- THE PROBLEM
Where does the word "Managing" occur in the data below? Copy each line that holds it.

[[ DATASET EXTRACT open ]]

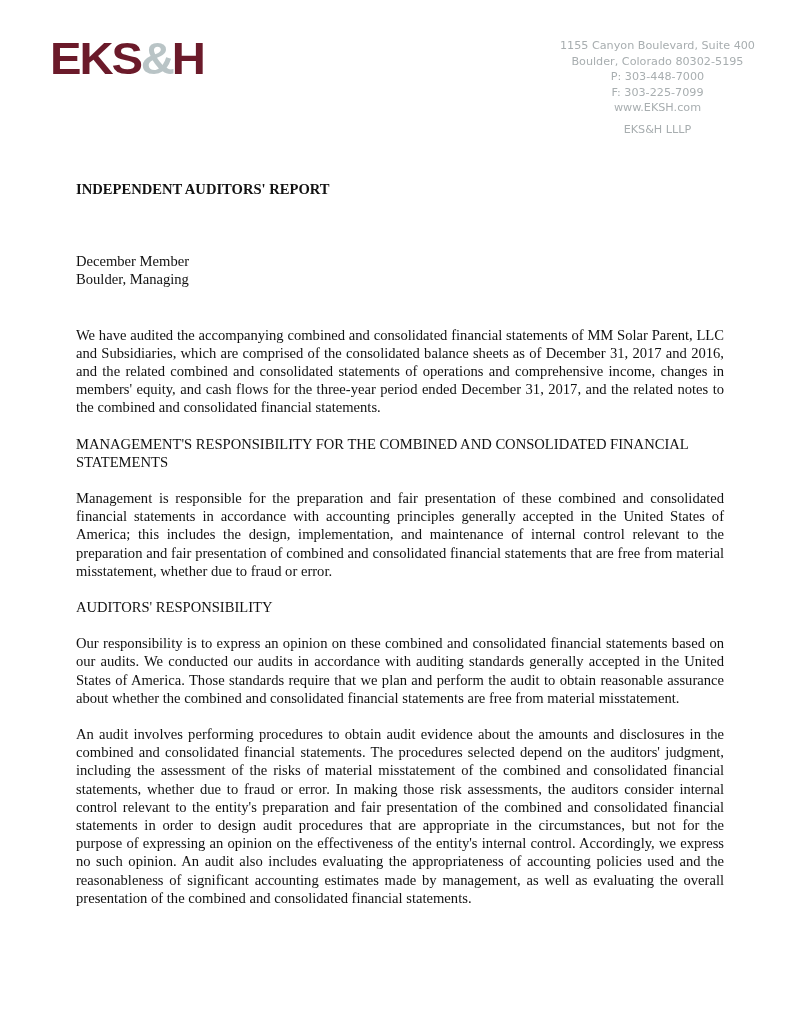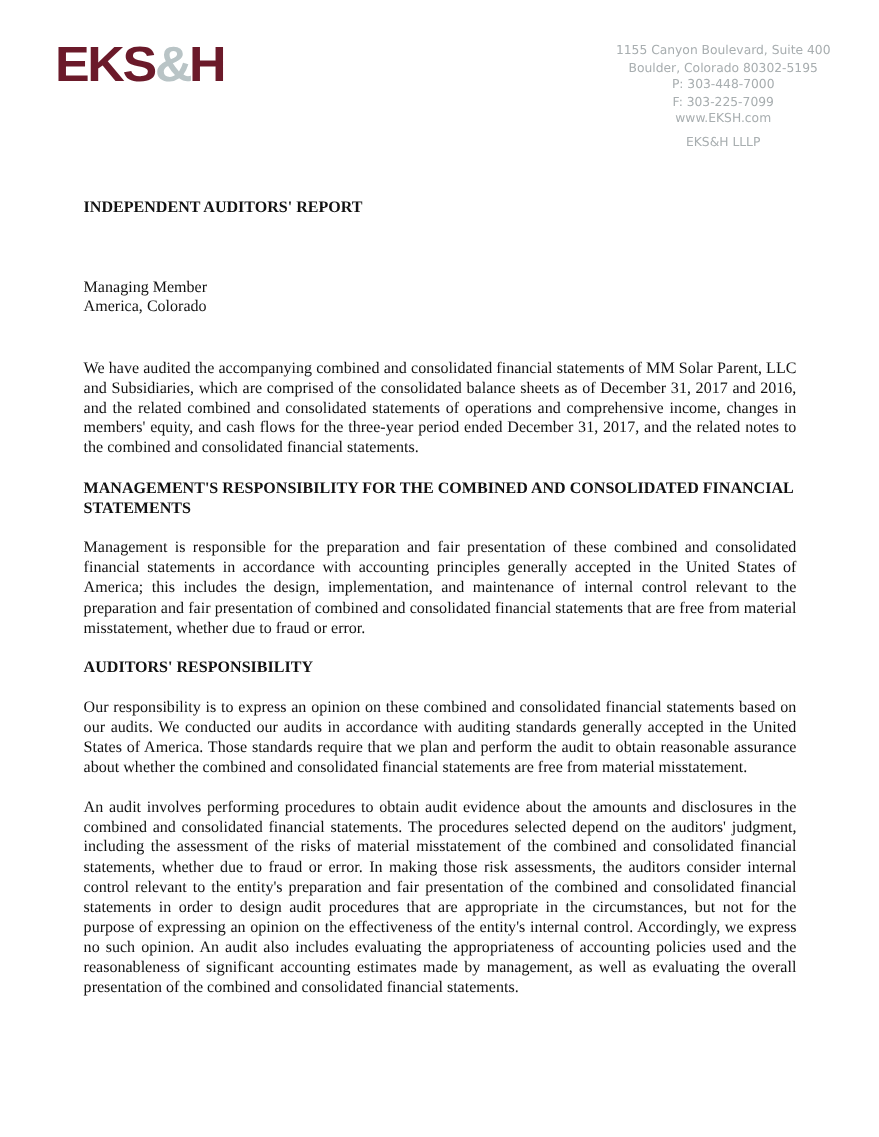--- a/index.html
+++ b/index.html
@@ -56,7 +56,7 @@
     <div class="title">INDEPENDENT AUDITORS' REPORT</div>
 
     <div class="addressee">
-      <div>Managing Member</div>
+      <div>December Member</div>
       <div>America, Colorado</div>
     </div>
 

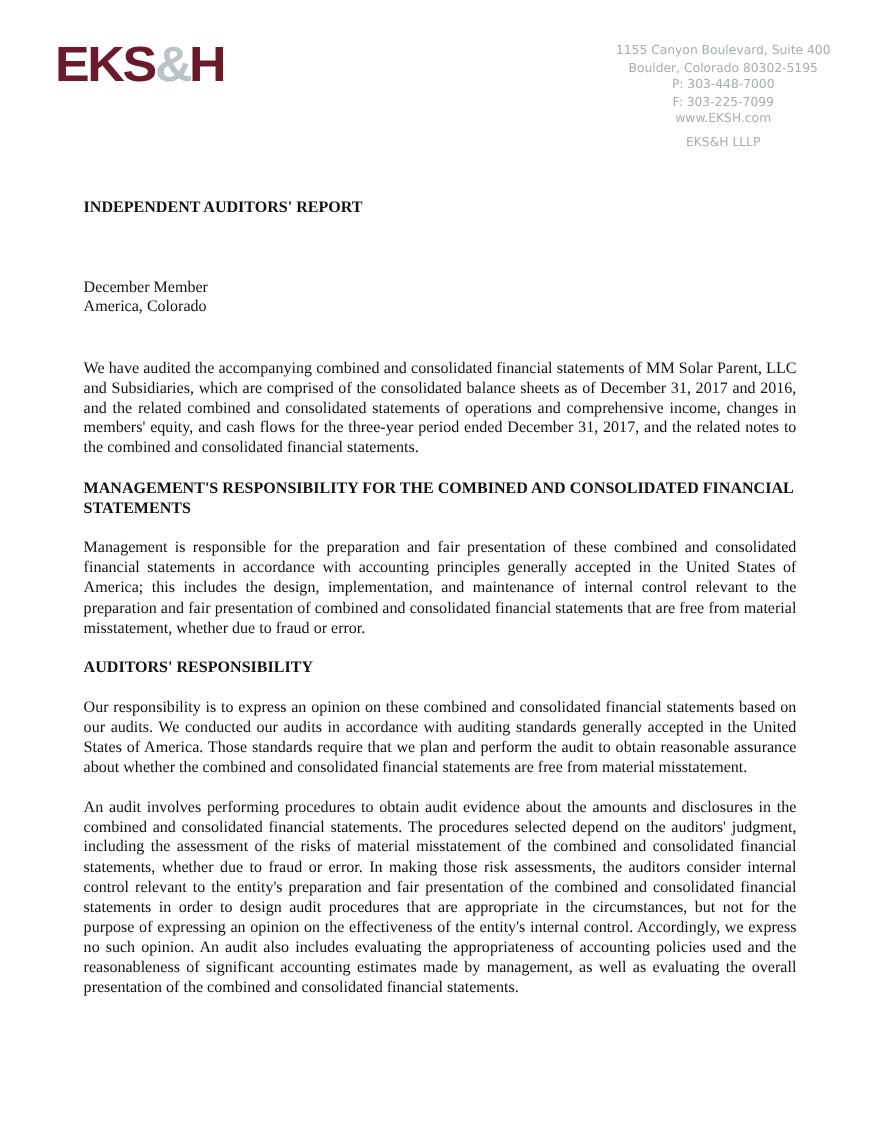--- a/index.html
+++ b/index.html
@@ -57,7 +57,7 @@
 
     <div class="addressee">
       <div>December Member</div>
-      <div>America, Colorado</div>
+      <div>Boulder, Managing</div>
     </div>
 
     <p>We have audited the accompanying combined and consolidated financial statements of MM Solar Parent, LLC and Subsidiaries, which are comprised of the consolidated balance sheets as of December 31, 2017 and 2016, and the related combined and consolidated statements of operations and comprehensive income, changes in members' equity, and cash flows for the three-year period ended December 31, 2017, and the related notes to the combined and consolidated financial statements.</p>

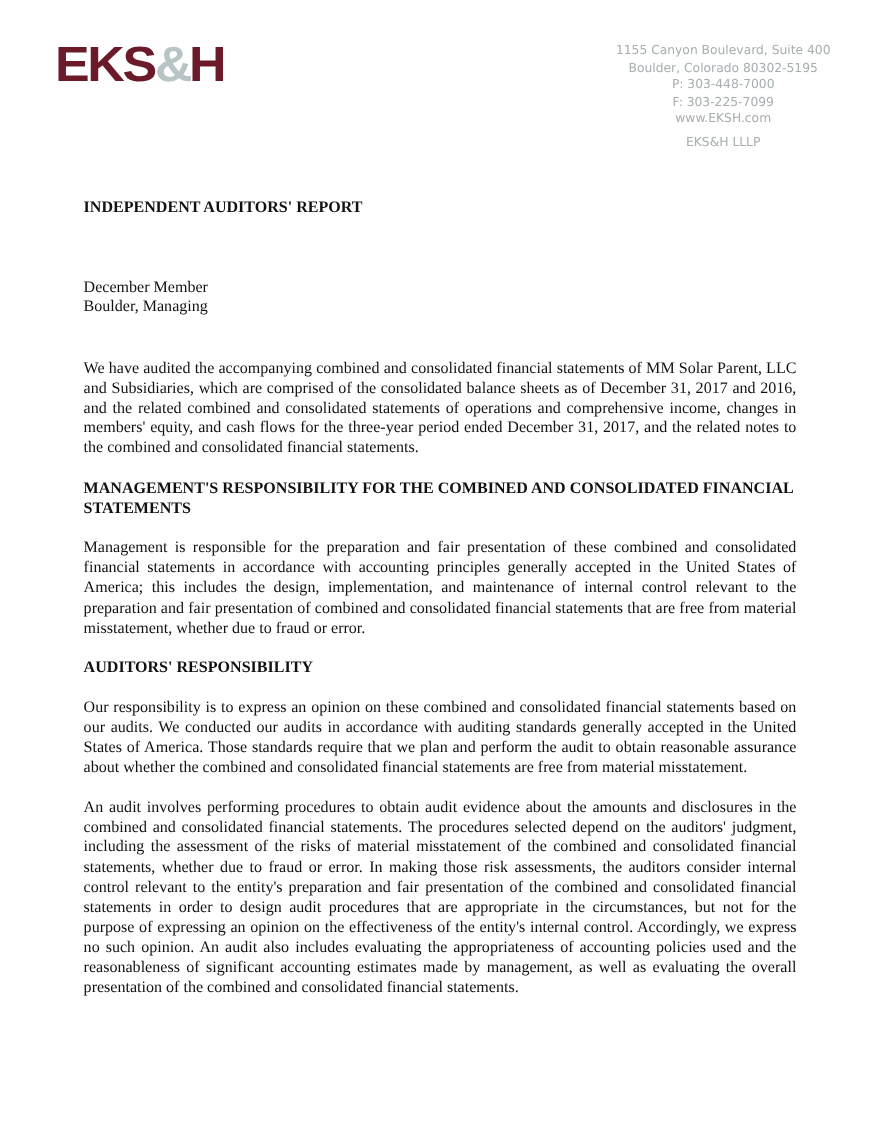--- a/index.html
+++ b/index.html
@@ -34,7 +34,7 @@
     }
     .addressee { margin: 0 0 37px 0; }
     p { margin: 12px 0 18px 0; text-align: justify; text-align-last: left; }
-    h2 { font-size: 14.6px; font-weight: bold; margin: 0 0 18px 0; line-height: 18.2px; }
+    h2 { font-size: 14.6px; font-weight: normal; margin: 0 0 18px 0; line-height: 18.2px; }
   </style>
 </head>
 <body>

[[ DATASET EXTRACT closed ]]

- OUTPUT OF THE TASK
-      <div>Managing Member</div>
+      <div>Boulder, Managing</div>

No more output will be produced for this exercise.